Hoy en días aún se pueden encontrar en las aldeas de la zona los viejos “espantabruyxas” en los tejados y los vanos de las viejas ventanas pintados de azul celeste. Según la creencia popular todo ello mantiene alejadas a las brujas y demás espíritus maléficos.


Notas finales:

La narración es fruto de la imaginación, pero está enmarcada en los datos verificados en los manuscritos. Las mujeres enunciadas fueron ahorcadas el día indicado. Los fugados citados están documentados, así como el alcalde y su lugarteniente, y también los hermanos Puntarón. La casa de estos, así como casa Piquera, fueron utilizadas por el Concejo de Laspaúles como cárceles municipales.

El contexto político de la zona fue convulso en aquellos tiempos, ya que se produjo una invasión desde Francia promovida por el otrora secretario del rey, Antonio Pérez. Entraron por el cercano valle de Tena, y Felipe II envió un gran ejército para expulsar al enemigo compuesto también por muchos protestantes franceses. Estas tropas estuvieron acantonadas en la zona por largo tiempo.

Finalmente, el 24 de agosto de 1592, Sebastián Arcas se presentó ante la puerta de casa Puntarón y disparó con un pedreñal, un fusil corto de la época muy extendido en Cataluña  y alrededores. Mató al menos a uno de los hermanos. ¿Se trató de un ajuste de cuentas? Eso no está escrito, pero los indicios apuntan a que así fue.
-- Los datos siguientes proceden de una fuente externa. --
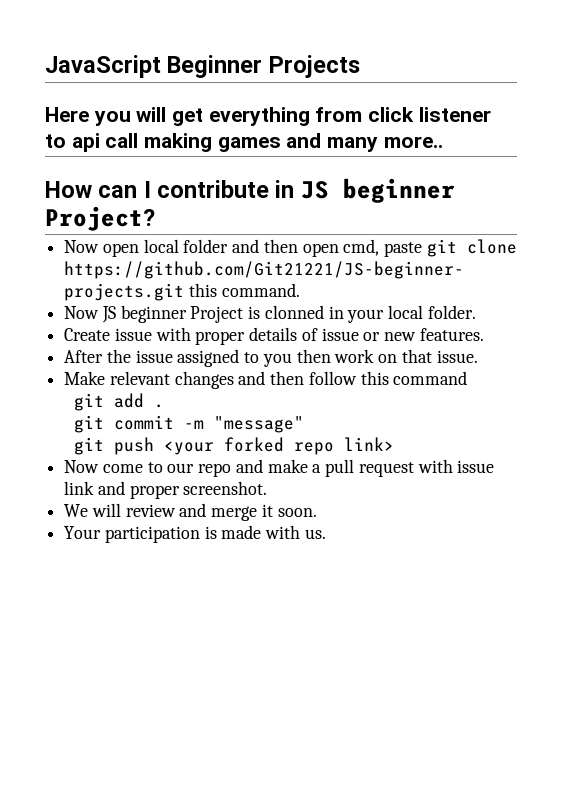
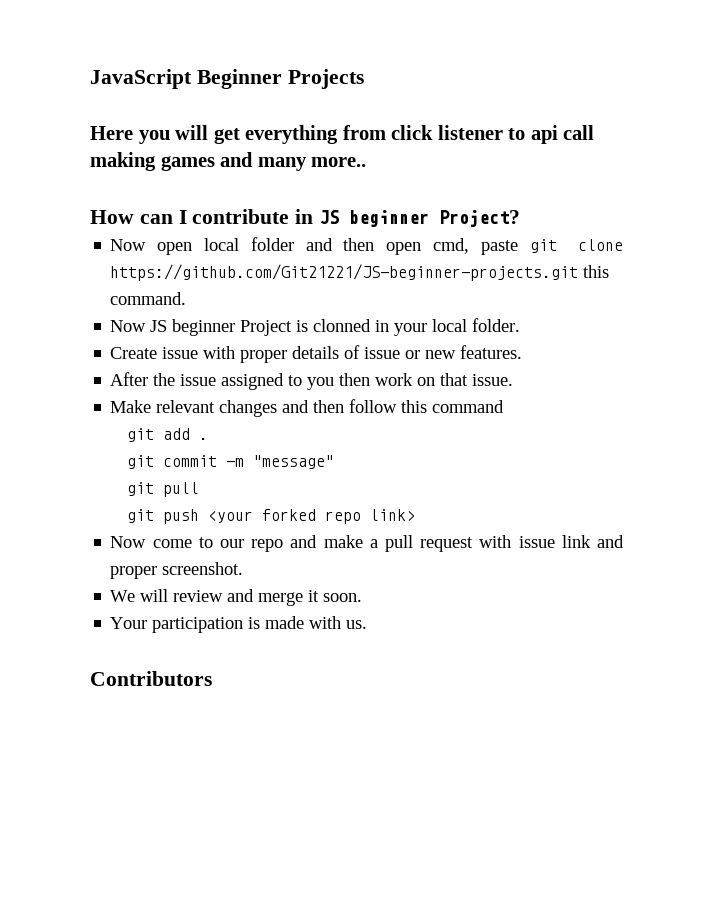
+ git pull
+ Contributors

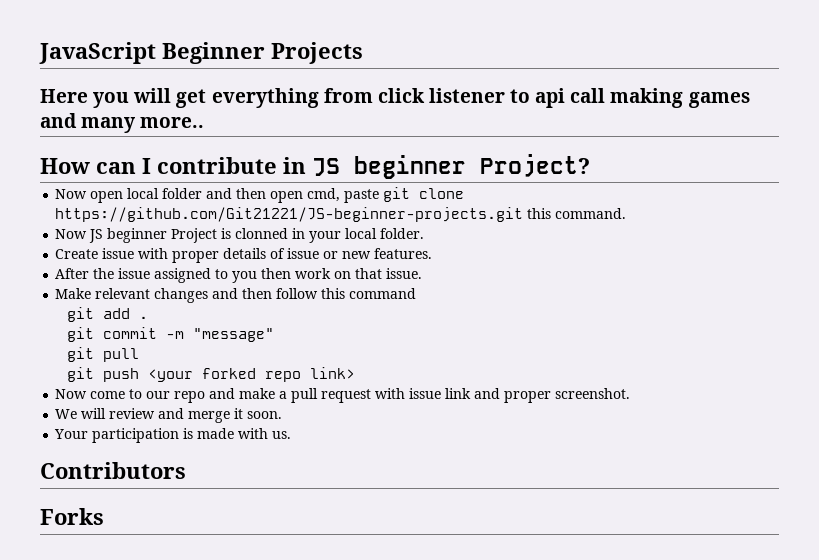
+ Forks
(El pseudónimo utilizado, John Proctor, se corresponde con un personaje real: fue un tabernero acusado de brujería en los procesos de Salem. Su personaje en la obra teatral que narra estos hechos es inolvidable).


Fuentes:

La Mala Semilla. Carlos Garcés Manau. Tropo Editores.

Facsímil de Manuscritos de LasPaúles del siglo XVI.

Malleus Maleficarum (Martillo de las Brujas). Heinrich Kramer.